_WHAT THE TASK ASKS:_
Your answer must consist of the records exactly as given, with no pictures included.

++++ GIVEN RECORDS ++++

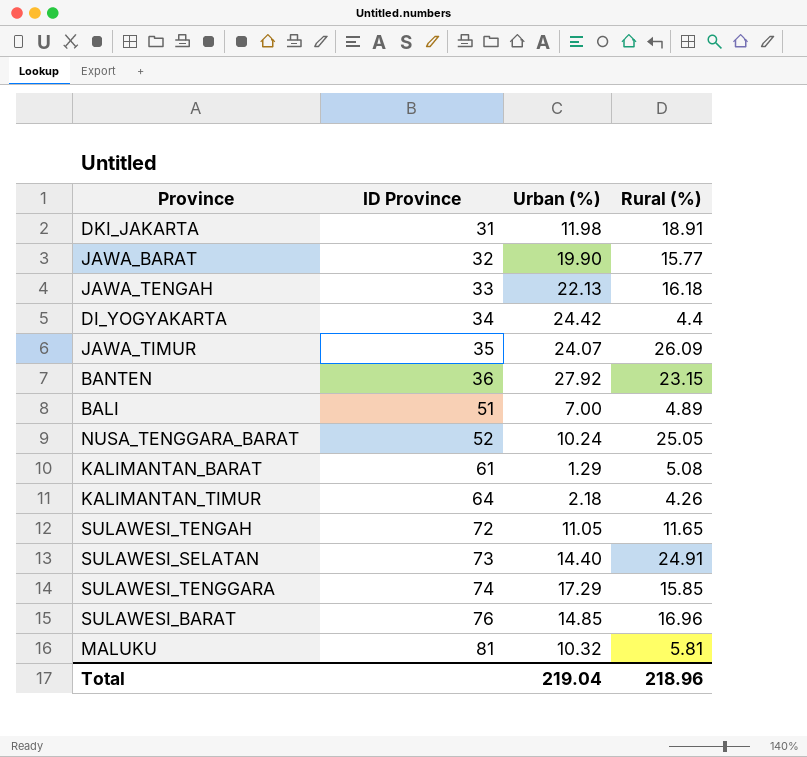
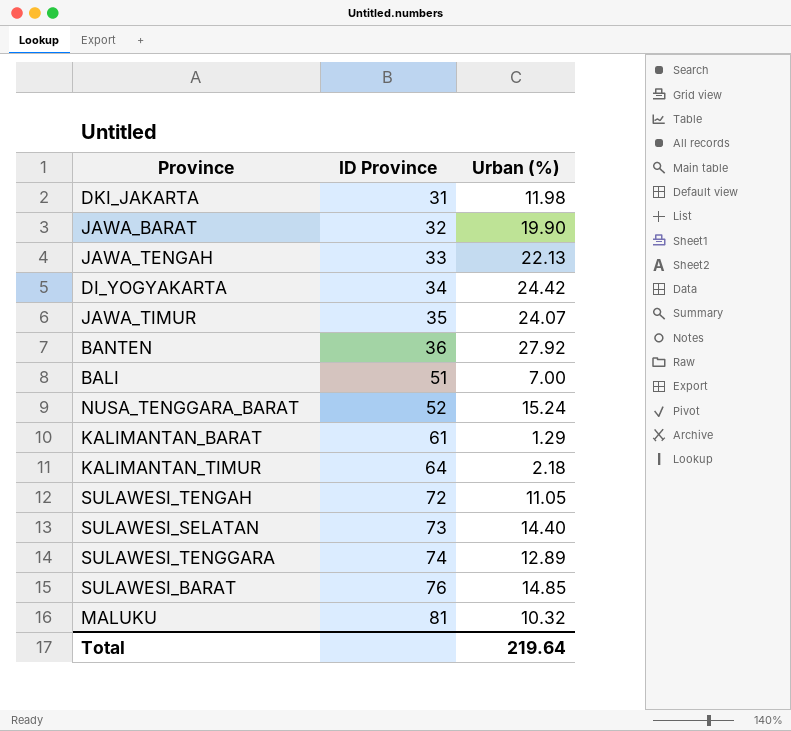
column Rural (%) | position: 4 -> none
NUSA_TENGGARA_BARAT | Urban (%): 10.24 -> 15.24
SULAWESI_TENGGARA | Urban (%): 17.29 -> 12.89
Total | Urban (%): 219.04 -> 219.64

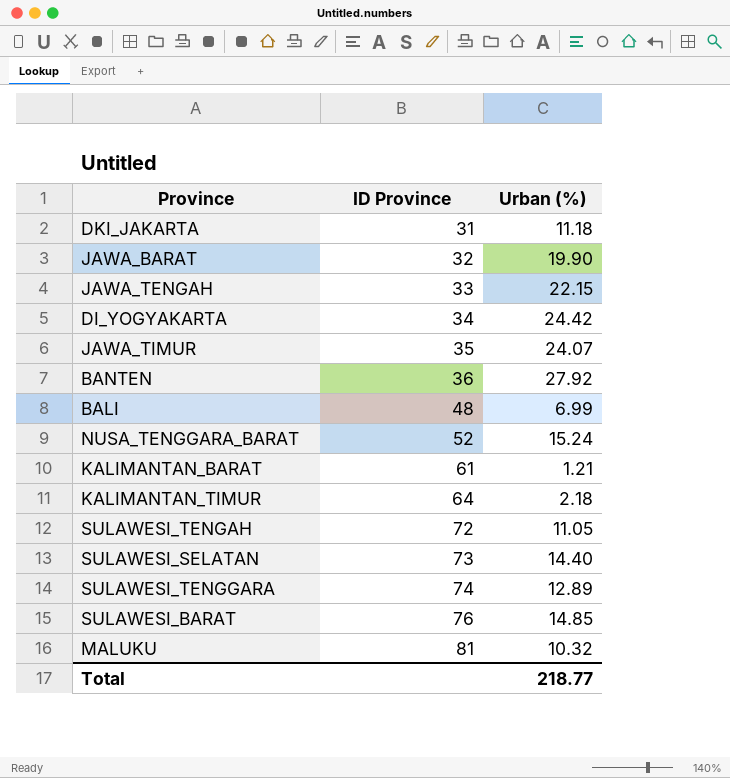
DKI_JAKARTA | Urban (%): 11.98 -> 11.18
JAWA_TENGAH | Urban (%): 22.13 -> 22.15
BALI | ID Province: 51 -> 48
BALI | Urban (%): 7.00 -> 6.99
KALIMANTAN_BARAT | Urban (%): 1.29 -> 1.21
Total | Urban (%): 219.64 -> 218.77

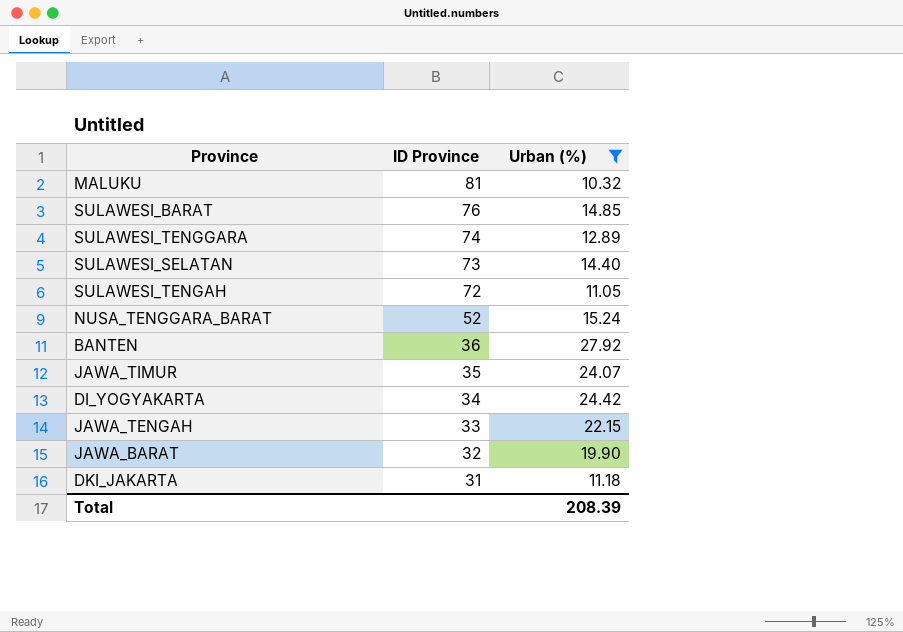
filter: none -> Urban (%) >= 10.32
row order: ID Province ascending -> ID Province descending
Total | Urban (%): 218.77 -> 208.39

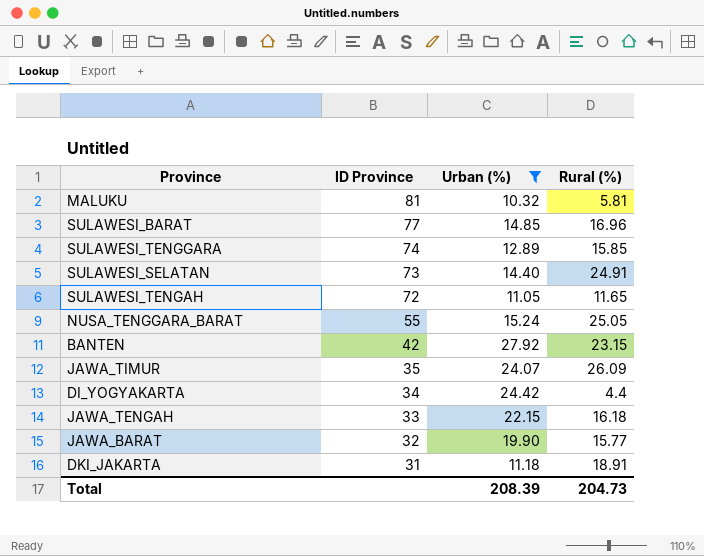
column Rural (%) | position: none -> 4
SULAWESI_BARAT | ID Province: 76 -> 77
NUSA_TENGGARA_BARAT | ID Province: 52 -> 55
BANTEN | ID Province: 36 -> 42

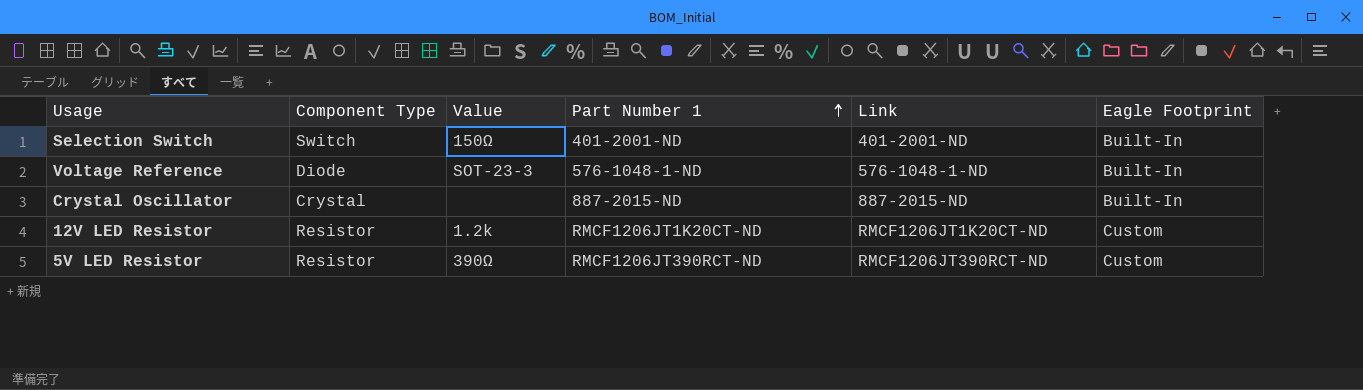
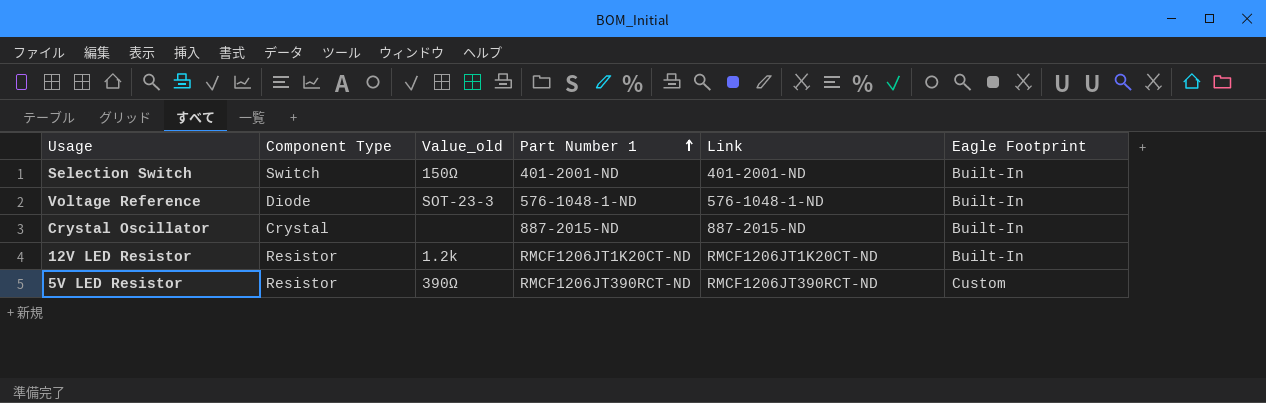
column name: Value -> Value_old
12V LED Resistor | Eagle Footprint: Custom -> Built-In

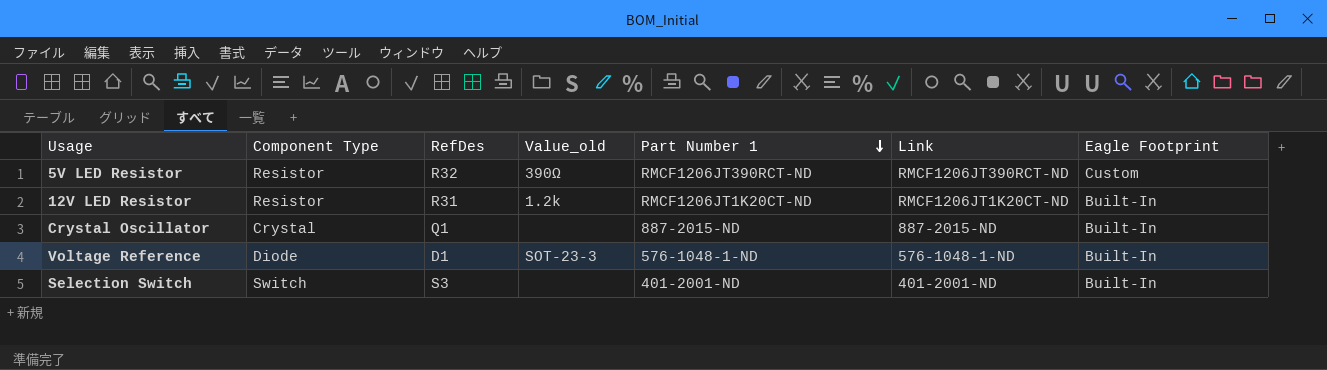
row order: Part Number 1 ascending -> Part Number 1 descending
column RefDes | position: none -> 3
Selection Switch | Value_old: 150Ω -> none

++++

_SOLUTION TO THIS EXERCISE:_
column Rural (%) | position: 4 -> none
NUSA_TENGGARA_BARAT | Urban (%): 10.24 -> 15.24
SULAWESI_TENGGARA | Urban (%): 17.29 -> 12.89
Total | Urban (%): 219.04 -> 219.64

DKI_JAKARTA | Urban (%): 11.98 -> 11.18
JAWA_TENGAH | Urban (%): 22.13 -> 22.15
BALI | ID Province: 51 -> 48
BALI | Urban (%): 7.00 -> 6.99
KALIMANTAN_BARAT | Urban (%): 1.29 -> 1.21
Total | Urban (%): 219.64 -> 218.77

filter: none -> Urban (%) >= 10.32
row order: ID Province ascending -> ID Province descending
Total | Urban (%): 218.77 -> 208.39

column Rural (%) | position: none -> 4
SULAWESI_BARAT | ID Province: 76 -> 77
NUSA_TENGGARA_BARAT | ID Province: 52 -> 55
BANTEN | ID Province: 36 -> 42

column name: Value -> Value_old
12V LED Resistor | Eagle Footprint: Custom -> Built-In

row order: Part Number 1 ascending -> Part Number 1 descending
column RefDes | position: none -> 3
Selection Switch | Value_old: 150Ω -> none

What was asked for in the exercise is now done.